> **Data provided**:

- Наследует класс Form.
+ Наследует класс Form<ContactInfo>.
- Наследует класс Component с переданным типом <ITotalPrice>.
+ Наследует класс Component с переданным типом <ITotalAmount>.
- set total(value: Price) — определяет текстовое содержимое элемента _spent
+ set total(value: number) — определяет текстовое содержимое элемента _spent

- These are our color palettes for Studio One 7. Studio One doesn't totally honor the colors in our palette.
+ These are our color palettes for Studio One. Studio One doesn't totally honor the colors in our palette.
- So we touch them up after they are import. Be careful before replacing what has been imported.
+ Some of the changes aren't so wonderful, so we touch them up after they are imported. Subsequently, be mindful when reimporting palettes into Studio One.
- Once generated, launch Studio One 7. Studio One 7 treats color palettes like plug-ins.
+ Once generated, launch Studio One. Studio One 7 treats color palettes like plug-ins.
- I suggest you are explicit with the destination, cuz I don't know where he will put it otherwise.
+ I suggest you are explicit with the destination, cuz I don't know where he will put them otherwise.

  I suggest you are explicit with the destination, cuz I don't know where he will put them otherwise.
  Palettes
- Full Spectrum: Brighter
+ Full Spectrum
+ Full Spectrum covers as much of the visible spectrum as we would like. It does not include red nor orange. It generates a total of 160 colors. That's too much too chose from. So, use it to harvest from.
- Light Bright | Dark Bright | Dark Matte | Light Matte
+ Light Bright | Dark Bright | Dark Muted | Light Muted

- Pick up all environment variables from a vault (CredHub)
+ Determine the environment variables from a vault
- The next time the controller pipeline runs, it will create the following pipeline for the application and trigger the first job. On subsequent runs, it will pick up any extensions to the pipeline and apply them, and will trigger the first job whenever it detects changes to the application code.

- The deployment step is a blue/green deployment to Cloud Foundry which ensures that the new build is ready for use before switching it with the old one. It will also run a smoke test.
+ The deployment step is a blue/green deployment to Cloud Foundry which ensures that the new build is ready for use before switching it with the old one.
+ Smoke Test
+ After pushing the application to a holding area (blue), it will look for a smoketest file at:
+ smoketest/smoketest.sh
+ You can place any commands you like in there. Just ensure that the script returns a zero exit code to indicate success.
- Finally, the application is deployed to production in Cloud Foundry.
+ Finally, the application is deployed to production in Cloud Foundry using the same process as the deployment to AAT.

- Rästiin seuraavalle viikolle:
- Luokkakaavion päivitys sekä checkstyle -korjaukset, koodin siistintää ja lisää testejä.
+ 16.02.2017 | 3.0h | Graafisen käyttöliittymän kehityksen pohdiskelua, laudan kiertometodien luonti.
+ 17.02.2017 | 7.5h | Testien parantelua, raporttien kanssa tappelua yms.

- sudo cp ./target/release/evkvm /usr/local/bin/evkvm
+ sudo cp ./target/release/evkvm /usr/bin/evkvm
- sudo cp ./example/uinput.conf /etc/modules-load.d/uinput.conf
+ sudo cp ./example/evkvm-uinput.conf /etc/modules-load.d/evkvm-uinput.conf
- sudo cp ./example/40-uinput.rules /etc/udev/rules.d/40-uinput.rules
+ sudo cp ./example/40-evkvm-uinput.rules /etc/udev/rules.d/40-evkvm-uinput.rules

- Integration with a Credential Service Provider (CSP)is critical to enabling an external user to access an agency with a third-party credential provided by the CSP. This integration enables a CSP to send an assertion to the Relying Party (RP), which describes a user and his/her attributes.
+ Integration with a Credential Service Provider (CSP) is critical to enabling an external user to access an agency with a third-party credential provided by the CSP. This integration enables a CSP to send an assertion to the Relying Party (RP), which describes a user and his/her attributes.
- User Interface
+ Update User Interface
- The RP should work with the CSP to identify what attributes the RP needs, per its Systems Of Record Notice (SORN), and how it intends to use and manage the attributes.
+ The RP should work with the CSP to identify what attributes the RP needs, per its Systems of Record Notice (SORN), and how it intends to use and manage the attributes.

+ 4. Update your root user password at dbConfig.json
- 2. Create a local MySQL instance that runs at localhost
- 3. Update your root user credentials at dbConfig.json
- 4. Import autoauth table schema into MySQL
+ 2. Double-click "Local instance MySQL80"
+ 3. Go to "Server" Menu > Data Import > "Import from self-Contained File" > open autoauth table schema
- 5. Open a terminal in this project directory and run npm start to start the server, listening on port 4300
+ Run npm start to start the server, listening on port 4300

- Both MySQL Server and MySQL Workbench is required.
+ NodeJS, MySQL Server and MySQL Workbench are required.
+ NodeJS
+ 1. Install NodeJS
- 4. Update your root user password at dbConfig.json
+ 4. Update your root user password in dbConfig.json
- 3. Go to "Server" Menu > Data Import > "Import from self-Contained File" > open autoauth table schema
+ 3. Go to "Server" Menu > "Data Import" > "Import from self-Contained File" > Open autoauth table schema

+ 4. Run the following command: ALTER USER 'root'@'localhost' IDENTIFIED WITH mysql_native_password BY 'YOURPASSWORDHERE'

> **Assigned task**:
Go through the data above and repeat all of it exactly.

> **Finished task**:
- Наследует класс Form.
+ Наследует класс Form<ContactInfo>.
- Наследует класс Component с переданным типом <ITotalPrice>.
+ Наследует класс Component с переданным типом <ITotalAmount>.
- set total(value: Price) — определяет текстовое содержимое элемента _spent
+ set total(value: number) — определяет текстовое содержимое элемента _spent

- These are our color palettes for Studio One 7. Studio One doesn't totally honor the colors in our palette.
+ These are our color palettes for Studio One. Studio One doesn't totally honor the colors in our palette.
- So we touch them up after they are import. Be careful before replacing what has been imported.
+ Some of the changes aren't so wonderful, so we touch them up after they are imported. Subsequently, be mindful when reimporting palettes into Studio One.
- Once generated, launch Studio One 7. Studio One 7 treats color palettes like plug-ins.
+ Once generated, launch Studio One. Studio One 7 treats color palettes like plug-ins.
- I suggest you are explicit with the destination, cuz I don't know where he will put it otherwise.
+ I suggest you are explicit with the destination, cuz I don't know where he will put them otherwise.

  I suggest you are explicit with the destination, cuz I don't know where he will put them otherwise.
  Palettes
- Full Spectrum: Brighter
+ Full Spectrum
+ Full Spectrum covers as much of the visible spectrum as we would like. It does not include red nor orange. It generates a total of 160 colors. That's too much too chose from. So, use it to harvest from.
- Light Bright | Dark Bright | Dark Matte | Light Matte
+ Light Bright | Dark Bright | Dark Muted | Light Muted

- Pick up all environment variables from a vault (CredHub)
+ Determine the environment variables from a vault
- The next time the controller pipeline runs, it will create the following pipeline for the application and trigger the first job. On subsequent runs, it will pick up any extensions to the pipeline and apply them, and will trigger the first job whenever it detects changes to the application code.

- The deployment step is a blue/green deployment to Cloud Foundry which ensures that the new build is ready for use before switching it with the old one. It will also run a smoke test.
+ The deployment step is a blue/green deployment to Cloud Foundry which ensures that the new build is ready for use before switching it with the old one.
+ Smoke Test
+ After pushing the application to a holding area (blue), it will look for a smoketest file at:
+ smoketest/smoketest.sh
+ You can place any commands you like in there. Just ensure that the script returns a zero exit code to indicate success.
- Finally, the application is deployed to production in Cloud Foundry.
+ Finally, the application is deployed to production in Cloud Foundry using the same process as the deployment to AAT.

- Rästiin seuraavalle viikolle:
- Luokkakaavion päivitys sekä checkstyle -korjaukset, koodin siistintää ja lisää testejä.
+ 16.02.2017 | 3.0h | Graafisen käyttöliittymän kehityksen pohdiskelua, laudan kiertometodien luonti.
+ 17.02.2017 | 7.5h | Testien parantelua, raporttien kanssa tappelua yms.

- sudo cp ./target/release/evkvm /usr/local/bin/evkvm
+ sudo cp ./target/release/evkvm /usr/bin/evkvm
- sudo cp ./example/uinput.conf /etc/modules-load.d/uinput.conf
+ sudo cp ./example/evkvm-uinput.conf /etc/modules-load.d/evkvm-uinput.conf
- sudo cp ./example/40-uinput.rules /etc/udev/rules.d/40-uinput.rules
+ sudo cp ./example/40-evkvm-uinput.rules /etc/udev/rules.d/40-evkvm-uinput.rules

- Integration with a Credential Service Provider (CSP)is critical to enabling an external user to access an agency with a third-party credential provided by the CSP. This integration enables a CSP to send an assertion to the Relying Party (RP), which describes a user and his/her attributes.
+ Integration with a Credential Service Provider (CSP) is critical to enabling an external user to access an agency with a third-party credential provided by the CSP. This integration enables a CSP to send an assertion to the Relying Party (RP), which describes a user and his/her attributes.
- User Interface
+ Update User Interface
- The RP should work with the CSP to identify what attributes the RP needs, per its Systems Of Record Notice (SORN), and how it intends to use and manage the attributes.
+ The RP should work with the CSP to identify what attributes the RP needs, per its Systems of Record Notice (SORN), and how it intends to use and manage the attributes.

+ 4. Update your root user password at dbConfig.json
- 2. Create a local MySQL instance that runs at localhost
- 3. Update your root user credentials at dbConfig.json
- 4. Import autoauth table schema into MySQL
+ 2. Double-click "Local instance MySQL80"
+ 3. Go to "Server" Menu > Data Import > "Import from self-Contained File" > open autoauth table schema
- 5. Open a terminal in this project directory and run npm start to start the server, listening on port 4300
+ Run npm start to start the server, listening on port 4300

- Both MySQL Server and MySQL Workbench is required.
+ NodeJS, MySQL Server and MySQL Workbench are required.
+ NodeJS
+ 1. Install NodeJS
- 4. Update your root user password at dbConfig.json
+ 4. Update your root user password in dbConfig.json
- 3. Go to "Server" Menu > Data Import > "Import from self-Contained File" > open autoauth table schema
+ 3. Go to "Server" Menu > "Data Import" > "Import from self-Contained File" > Open autoauth table schema

+ 4. Run the following command: ALTER USER 'root'@'localhost' IDENTIFIED WITH mysql_native_password BY 'YOURPASSWORDHERE'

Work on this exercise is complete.